Y entonces, la maestra del ligoteo que vive en mí, las deleitó con una clase magistral.
— Primero tienes que decidir el segmento de la población al que vas dirigida, que no es lo mismo ligarse a un catedrático de la RAE que a un compositor de bachata y reggaetón. Si te decides por el, llamémosle, tipo A, deberás interiorizar el personaje de Melaningrifin en Armas de mujer e intentar representarlo lo más fielmente posible, ya sabes, un cuerpo para el pecado y una mente para los negocios. Lo de los negocios es comodín; aquí puedes decir "hola, soy Marta, tengo un cuerpo para el pecado y una mente para ecribir libros/ echar cuentas/  recitar la lista de los Reyes Godos/ calcular una estructura de hierro forjado/ salvar a la ballena jorobada... lo que vayas viendo según si el varón es escritor, economista, genealogista profesional, ingeniero o activista de Greenpeace. Ahora bien, si el objetivo es del tipo B, lo primero que ya llevas mal es ese pelo rubio. A los compositores de éxitos bailongos, lo que les gusta es una buena morena, también llamada "su negra" que es la que le incita a crear esas danzas del demonio. También te digo que son muy melodramas y les da un perraque si ven que la estás gozando con otro o si tu novio se activa, porque entonces él activa la guerrilla del tirón. Luego son amantes de los gatos y tienden a llamarte con nombres felinos como gata, gatita, gata en celo o gata rabiosa, así que si este es tu tipo, importante visita a al Bijúbijí, llenarte de oros, un buen eyerline, un tinte y hala, a perrear se ha dicho.

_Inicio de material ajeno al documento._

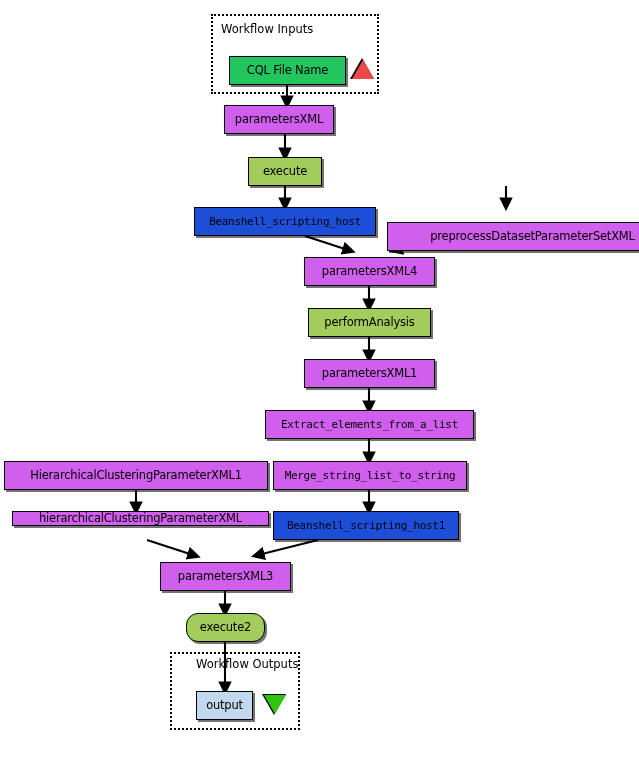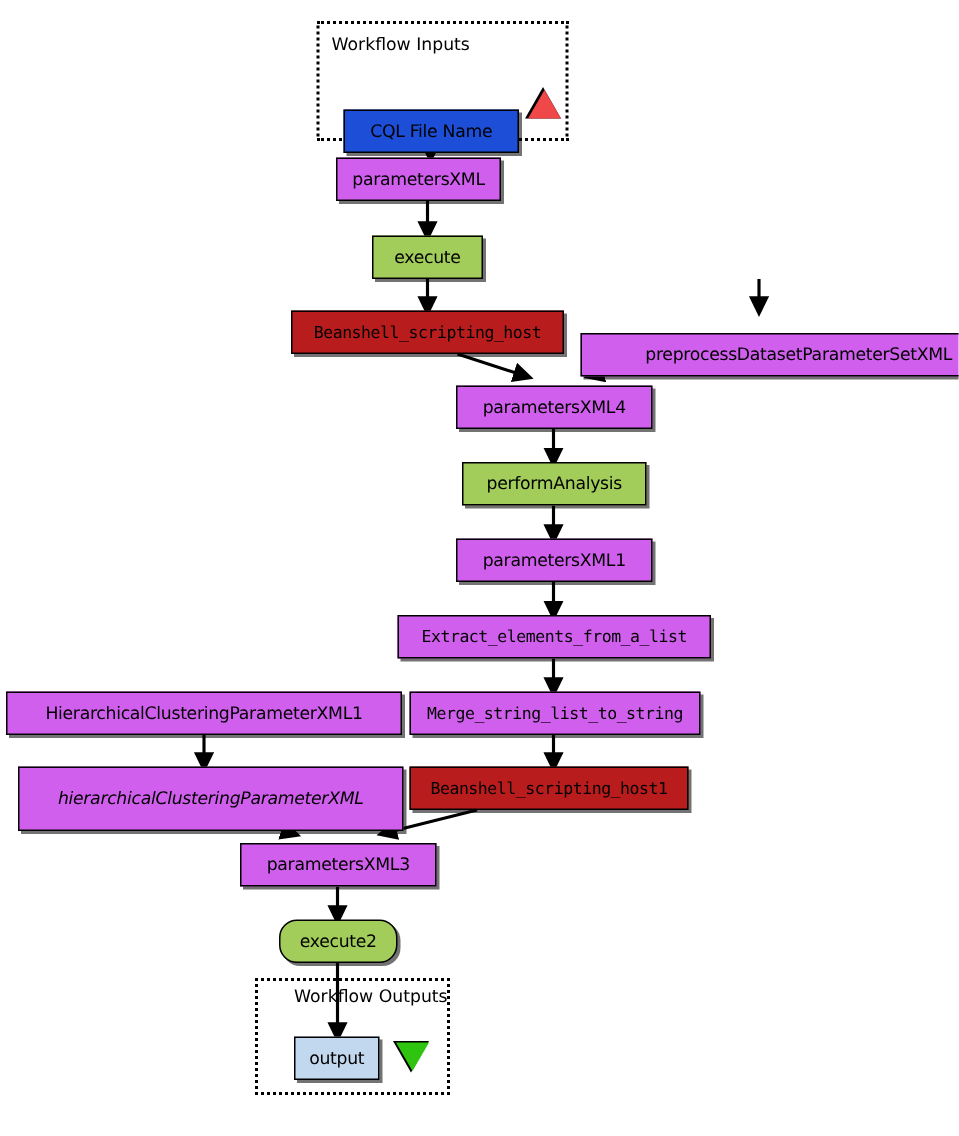--- a/index.html
+++ b/index.html
@@ -51,25 +51,25 @@
     justify-content: center;
     color: #000000;
     white-space: nowrap;
     box-shadow: 2px 2px 0 rgba(0,0,0,0.55);
     font-size: 11.5px;
     line-height: 1;
     padding: 0 6px;
   }
   .node.sans   { font-family: "DejaVu Sans", sans-serif; letter-spacing: -0.2px; }
   .node.mono   { font-family: "DejaVu Sans Mono", monospace; font-size: 11px; letter-spacing: -0.3px; }
-  .t-input     { background: #1d4ed8; margin-top: 17px; }
+  .t-input     { background: #22c55e; }
   .t-output    { background: #c2d8ef; }
   .t-data      { background: #d15fee; }
   .t-action    { background: #a2cd5a; }
-  .t-script    { background: #b91c1c; }
+  .t-script    { background: #1d4ed8; }
 
   
   .tri {
     position: absolute;
     width: 0;
     height: 0;
   }
   .tri-up {
     border-left: 11px solid transparent;
     border-right: 11px solid transparent;
@@ -158,19 +158,19 @@
   <div class="node sans t-data" style="left:224px; top:105px; width:110px; height:29px;">parametersXML</div>
   <div class="node sans t-action" style="left:248px; top:157px; width:74px;  height:29px;">execute</div>
   <div class="node mono t-script" style="left:194px; top:207px; width:182px; height:29px;">Beanshell_scripting_host</div>
   <div class="node sans t-data" style="left:387px; top:207px; width:291px; height:29px;margin-top:15px;">preprocessDatasetParameterSetXML</div>
   <div class="node sans t-data" style="left:304px; top:257px; width:131px; height:29px;">parametersXML4</div>
   <div class="node sans t-action" style="left:308px; top:308px; width:123px; height:29px;">performAnalysis</div>
   <div class="node sans t-data" style="left:304px; top:359px; width:131px; height:29px;">parametersXML1</div>
   <div class="node mono t-data" style="left:265px; top:410px; width:209px; height:29px;">Extract_elements_from_a_list</div>
   <div class="node sans t-data" style="left:4px;   top:461px; width:264px; height:29px;">HierarchicalClusteringParameterXML1</div>
   <div class="node mono t-data" style="left:273px; top:461px; width:194px; height:29px;">Merge_string_list_to_string</div>
-  <div class="node sans t-data" style="left:12px;  top:511px; width:257px; height:43px;font-style:italic;">hierarchicalClusteringParameterXML</div>
+  <div class="node sans t-data" style="left:12px;  top:511px; width:257px; height:15px;">hierarchicalClusteringParameterXML</div>
   <div class="node mono t-script" style="left:273px; top:511px; width:186px; height:29px;">Beanshell_scripting_host1</div>
   <div class="node sans t-data" style="left:160px; top:562px; width:131px; height:29px;">parametersXML3</div>
   <div class="node sans t-action" style="left:186px; top:613px; width:79px;  height:29px;border-radius:12px;">execute2</div>
   <div class="node sans t-output" style="left:196px; top:691px; width:57px;  height:29px;">output</div>
 
 </div>
 
 </body></html>

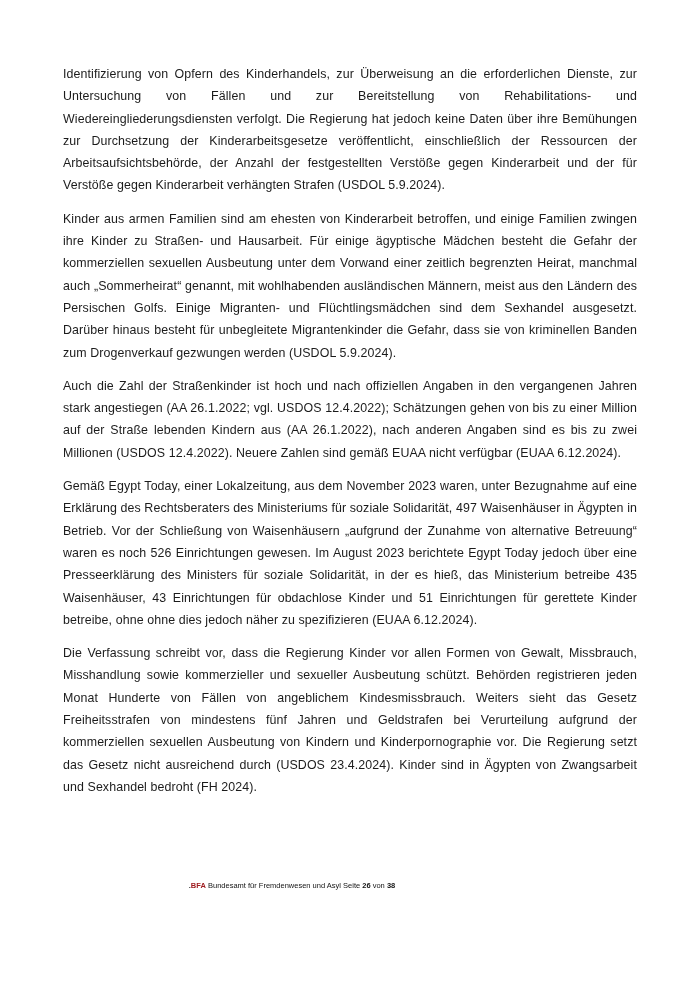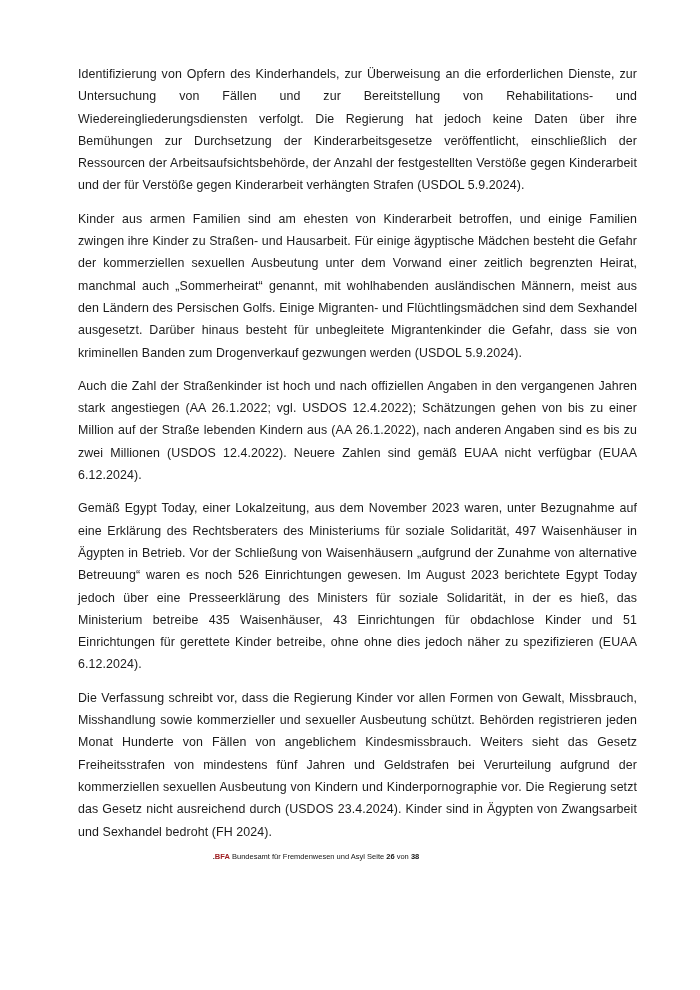--- a/index.html
+++ b/index.html
@@ -15,38 +15,37 @@
     overflow: hidden;
     font-family: "Liberation Sans", sans-serif;
   }
   .content {
     position: absolute;
     top: 63px;
     left: 63px;
     width: 574px;
   }
   .para {
-    margin: 0 0 11px 15px;
+    margin: 0 0 11px 0;
     font-size: 12.4px;
     line-height: 22.3px;
     color: #1b1b1b;
     text-align: justify;
     letter-spacing: 0.1px;
   }
   .footer {
     position: absolute;
-    top: 851px;
+    top: 880px;
     left: 0;
     width: 584px;
     text-align: center;
     font-size: 7.5px;
     line-height: 11px;
     color: #141414;
     white-space: nowrap;
-    padding-left: 24px;
   }
   .footer .logo-dot {
     color: #2b2b2b;
     font-weight: bold;
   }
   .footer .logo-bfa {
     color: #9f1d20;
     font-weight: bold;
   }
   .footer .bold-num {

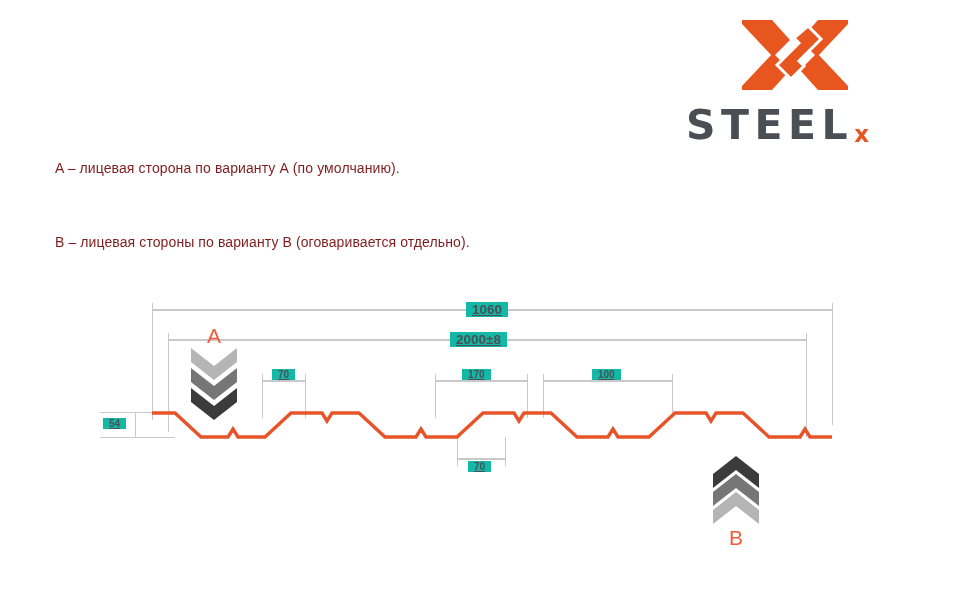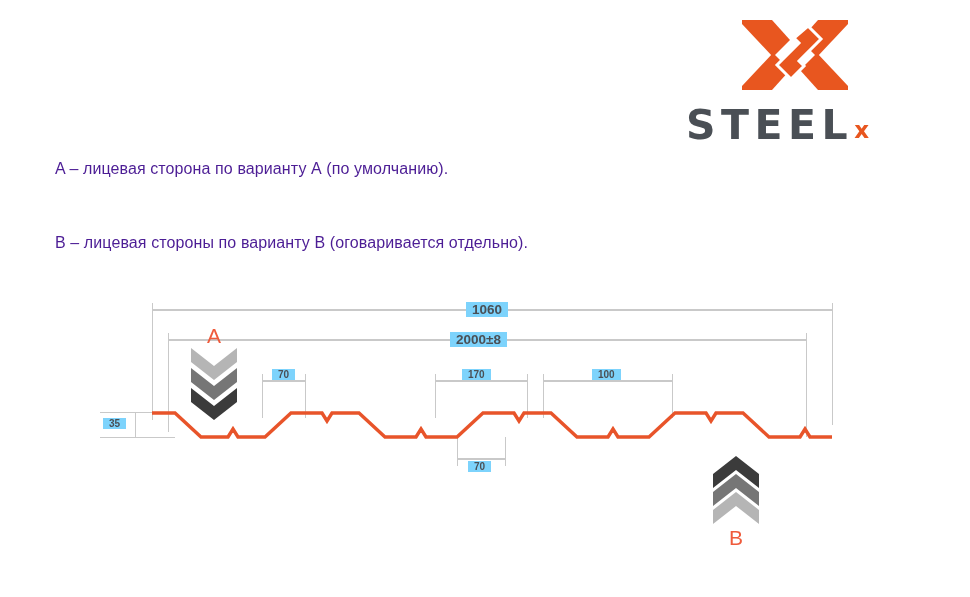--- a/index.html
+++ b/index.html
@@ -32,21 +32,21 @@
     width: 106px;
     height: 78px;
   }
   #logo-wordmark {
     position: absolute;
     left: 0px;
     top: 88px;
     width: 220px;
     height: 42px;
     display: flex;
-    align-items: center;
+    align-items: flex-end;
     justify-content: flex-start;
   }
   .wordmark-steel {
     font-family: "DejaVu Sans", sans-serif;
     font-weight: bold;
     font-size: 41px;
     letter-spacing: 5.5px;
     color: #4a4f55;
     line-height: 1;
   }
@@ -57,22 +57,22 @@
     color: #e8561f;
     line-height: 1;
     margin-left: 1px;
     margin-top: 11px;
   }
 
   
   .desc-line {
     position: absolute;
     left: 55px;
-    color: #4c1d95;
-    font-size: 16px;
+    color: #7f1d1d;
+    font-size: 14px;
     font-family: "Liberation Sans", sans-serif;
     white-space: nowrap;
     letter-spacing: 0.1px;
   }
   #desc-a { top: 160px; }
   #desc-b { top: 218px; margin-top: 16px; }
 
   
   #drawing {
     position: absolute;
@@ -81,23 +81,24 @@
     width: 970px;
     height: 597px;
     pointer-events: none;
   }
 
   .dim-label {
     position: absolute;
     font-family: "Liberation Sans", sans-serif;
     font-weight: bold;
     color: #4a4f55;
-    background: #7dd3fc;
+    background: #14b8a6;
     padding: 0 6px;
     white-space: nowrap;
+    text-decoration: underline;
   }
   .dim-label.big { font-size: 13.5px; }
   .dim-label.small { font-size: 10px; }
 
   #lbl-1060   { left: 466px; top: 302px; }
   #lbl-1000   { left: 450px; top: 332px; }
   #lbl-70a    { left: 272px; top: 369px; }
   #lbl-130    { left: 462px; top: 369px; }
   #lbl-200    { left: 592px; top: 369px; }
   #lbl-70b    { left: 468px; top: 461px; }
@@ -239,21 +240,21 @@
       832,437
     "></polyline>
 </svg>
 
 <div class="dim-label big" id="lbl-1060">1060</div>
 <div class="dim-label big" id="lbl-1000">2000±8</div>
 <div class="dim-label small" id="lbl-70a">70</div>
 <div class="dim-label small" id="lbl-130">170</div>
 <div class="dim-label small" id="lbl-200">100</div>
 <div class="dim-label small" id="lbl-70b">70</div>
-<div class="dim-label small" id="lbl-35">35</div>
+<div class="dim-label small" id="lbl-35">54</div>
 
 <div id="marker-a">
   <div class="marker-letter">A</div>
   <svg style="position:absolute;left:0;top:24px;width:46px;height:74px;" viewBox="0 0 46 74" xmlns="http://www.w3.org/2000/svg">
     <polygon points="0,0 23,18 46,0 46,14 23,32 0,14" fill="#b5b5b5"></polygon>
     <polygon points="0,20 23,38 46,20 46,34 23,52 0,34" fill="#767676"></polygon>
     <polygon points="0,40 23,58 46,40 46,54 23,72 0,54" fill="#3b3b3b"></polygon>
   </svg>
 </div>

—¿Y si el objetivo es un señor normal?— preguntó Marta 
—Entonces te acercas a él mirándole a los ojos, despacio, sin prisas, que le dé tiempo a ver lo impresionante que estás. Cuando lo tengas delante, sin miedo ninguno,  le dices aquello de... Los dos cogidos de la mano por las caaaalles y regalándonos mil besos en cada rincón. Entonces, si sigue ahí cuando termines de cantar, con una sonrisa y otra copa en la mano para ti, él es tu hombre. De momento.
Marta se levantó y volvió al rato con una bandeja llena de mojitos y una gran sonrisa en la cara. Fue buena la idea de Rodrigo; hacía años que no la veía sonreír de esa manera. 
Cayeron las botellas de vino, los mojitos y alguna botella con un líquido rojo de sabor indescriptible. Cayeron las lágrimas también, pero de alegría, de risas compartidas entre amigas. Y volví a sentirme satisfecha por segunda vez en el día; primero, porque realmente creía que era lo mejor para Marta y segundo, porque  por fin, después de mucho tiempo, mañana volvería a tener una maravillosa resaca.